Proud neuron in the Slashdot hivemind since 2002.
At least Apple's bug could've been caught with basic unit-testing. This is the snippet of code from Apple's bug:
static OSStatus ...
SSLVerifySignedServerKeyExchange(SSLContext *ctx, bool isRsa, SSLBuffer signedParams,
uint8_t *signature, UInt16 signatureLen)
{
OSStatus err;
if ((err = SSLHashSHA1.update(&hashCtx, &serverRandom)) != 0) ...
goto fail;
if ((err = SSLHashSHA1.update(&hashCtx, &signedParams)) != 0)
goto fail;
goto fail;
if ((err = SSLHashSHA1.final(&hashCtx, &hashOut)) != 0)
goto fail;
fail:
SSLFreeBuffer(&signedHashes);
SSLFreeBuffer(&hashCtx);
return err;
}
Just implement a unit test with the following logic:
1. When SSLHashSHA1.update() is called, DO NOT return an error.

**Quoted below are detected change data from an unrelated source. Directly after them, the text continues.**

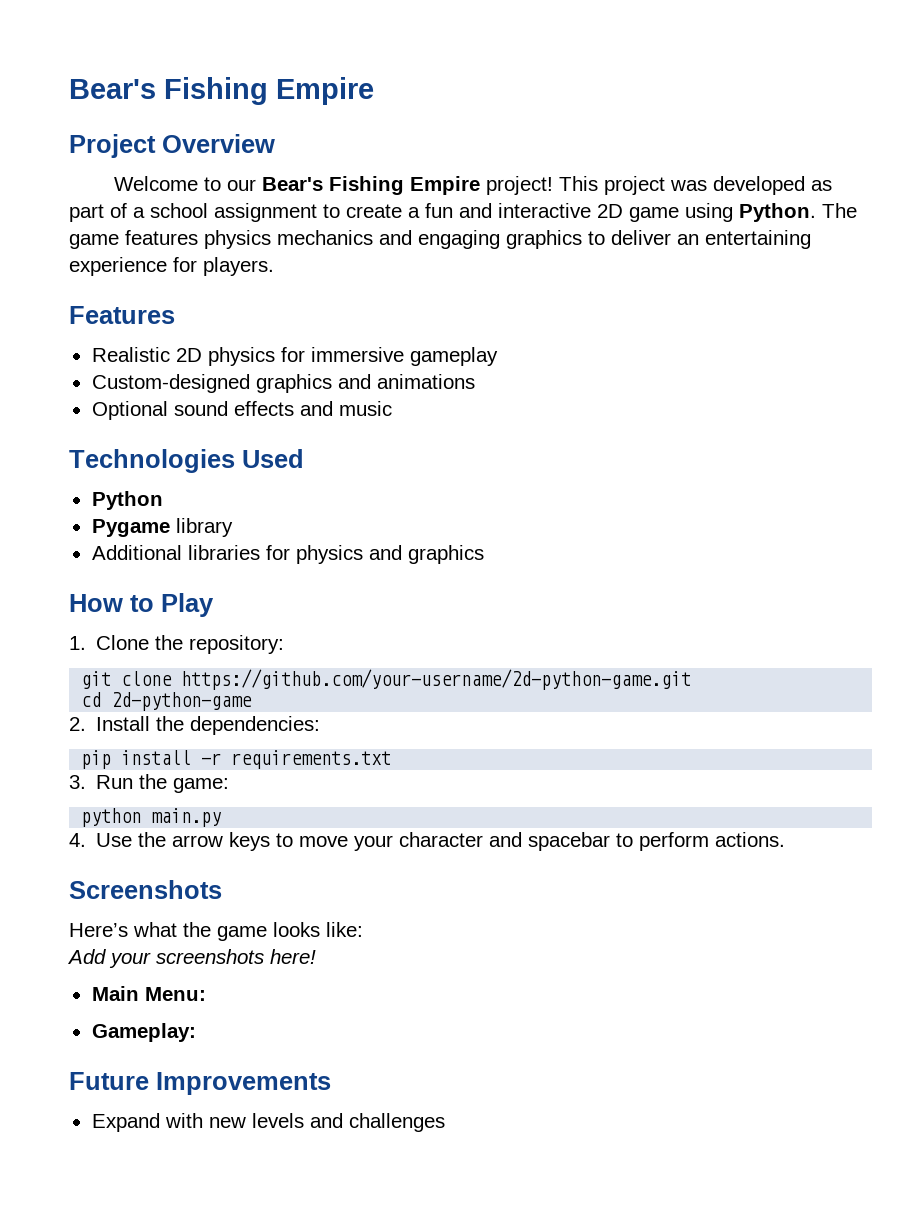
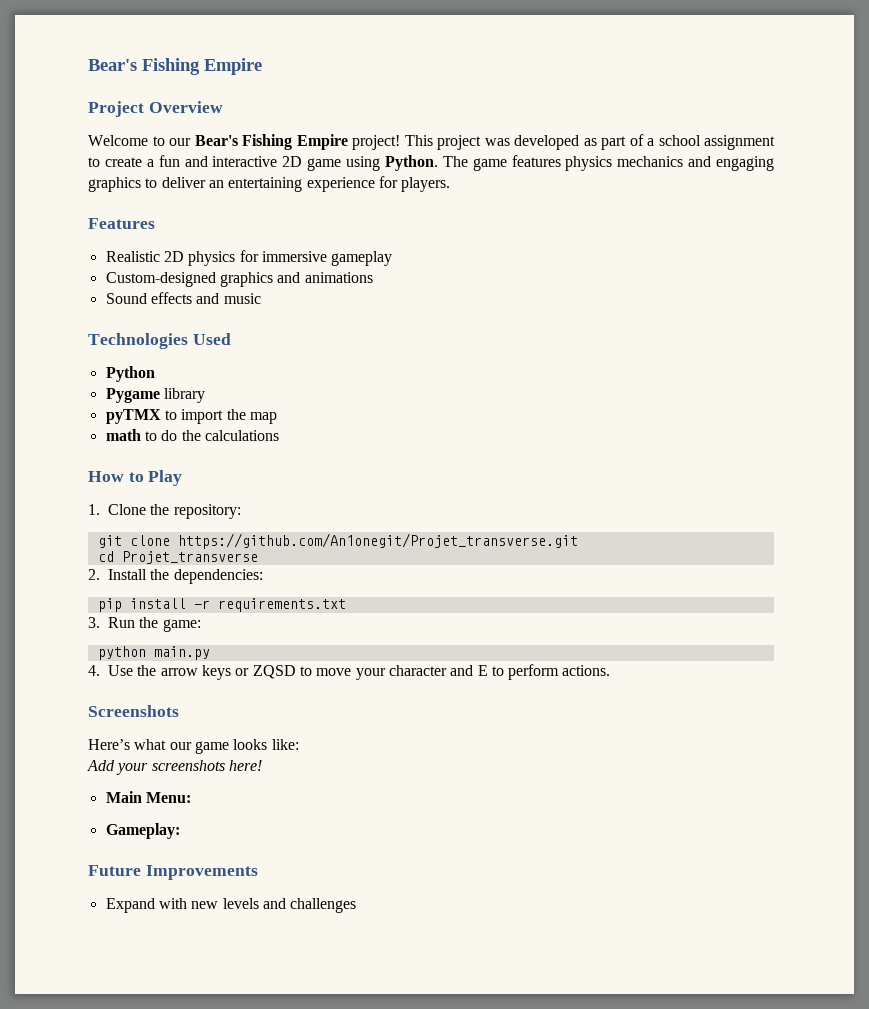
- Optional sound effects and music
+ Sound effects and music
- Additional libraries for physics and graphics
+ pyTMX to import the map
+ math to do the calculations
- git clone https://github.com/your-username/2d-python-game.git
+ git clone https://github.com/An1onegit/Projet_transverse.git
- cd 2d-python-game
+ cd Projet_transverse
- 4. Use the arrow keys to move your character and spacebar to perform actions.
+ 4. Use the arrow keys or ZQSD to move your character and E to perform actions.
- Here’s what the game looks like:
+ Here’s what our game looks like:

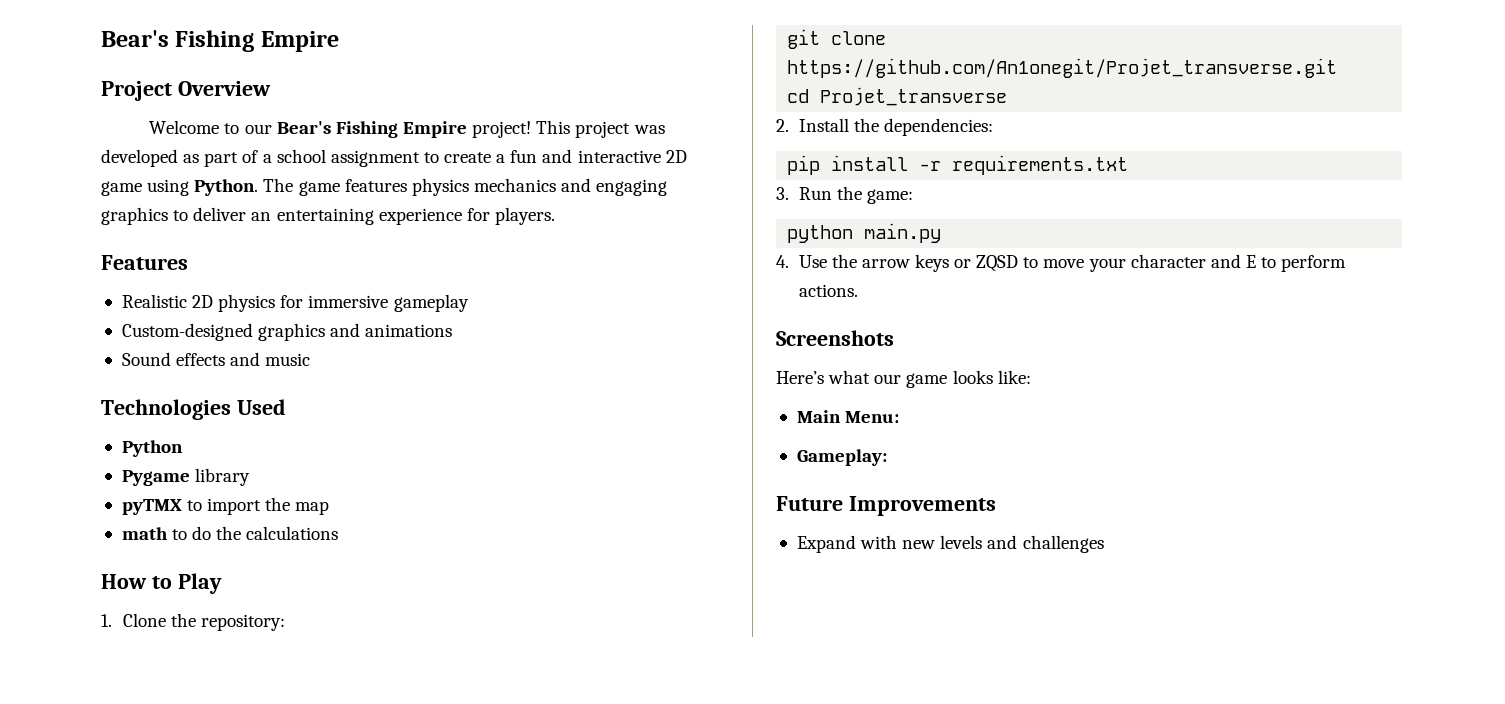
- Add your screenshots here!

2. Expect 2 calls to SSLHashSHA1.update() and check the input parameter on each call.
3. Expect 1 call to SSLHashSHA1.final() and check the input parameters are what you'd expect.
That simple unit test would've caught this issue without any need of duplicating code.
diegoT
I mean, if unbraced if statements are so deadly, then why are they not outlawed unless specifically allowed by compiler directive. On your head be it.
Ok, writing "goto fail;" twice in a row is a bug. But it's not the real bug. This code was checking whether a connection was safe, and executed a "goto fail;" statement if one of the checks failed. It also executed one "goto fail;" by accident, skipping one of the checks. But one would think that a statement "goto fail;" would make the connecction fail! In that case, sure, there was a bug, but the bug should have led to all connections failing, which would have made it obvious to spot (because the code wouldn't have worked, ever).
So the real problem is a programming style where executing a statement "goto fail;" doesn't actually fail! If a function returns 0 for success / non-zero for failure like this one, it should have been obvious to add an "assert (err != 0)" to the failure case following the fail: label. And that would have _immediately_ caught the problem. There should be _one_ statement in the success case "return 0;" and _one_ statement in the failure case "assert (err != 0); return err;".
It takes a genius to write code that can be understood by an idiot.
With buffer overflows, over and over it's said they can be tested for, that there's no just reason for buffer overflows in this day and age.
The fact is it takes more money, more time, and can easily be patched if one pops up.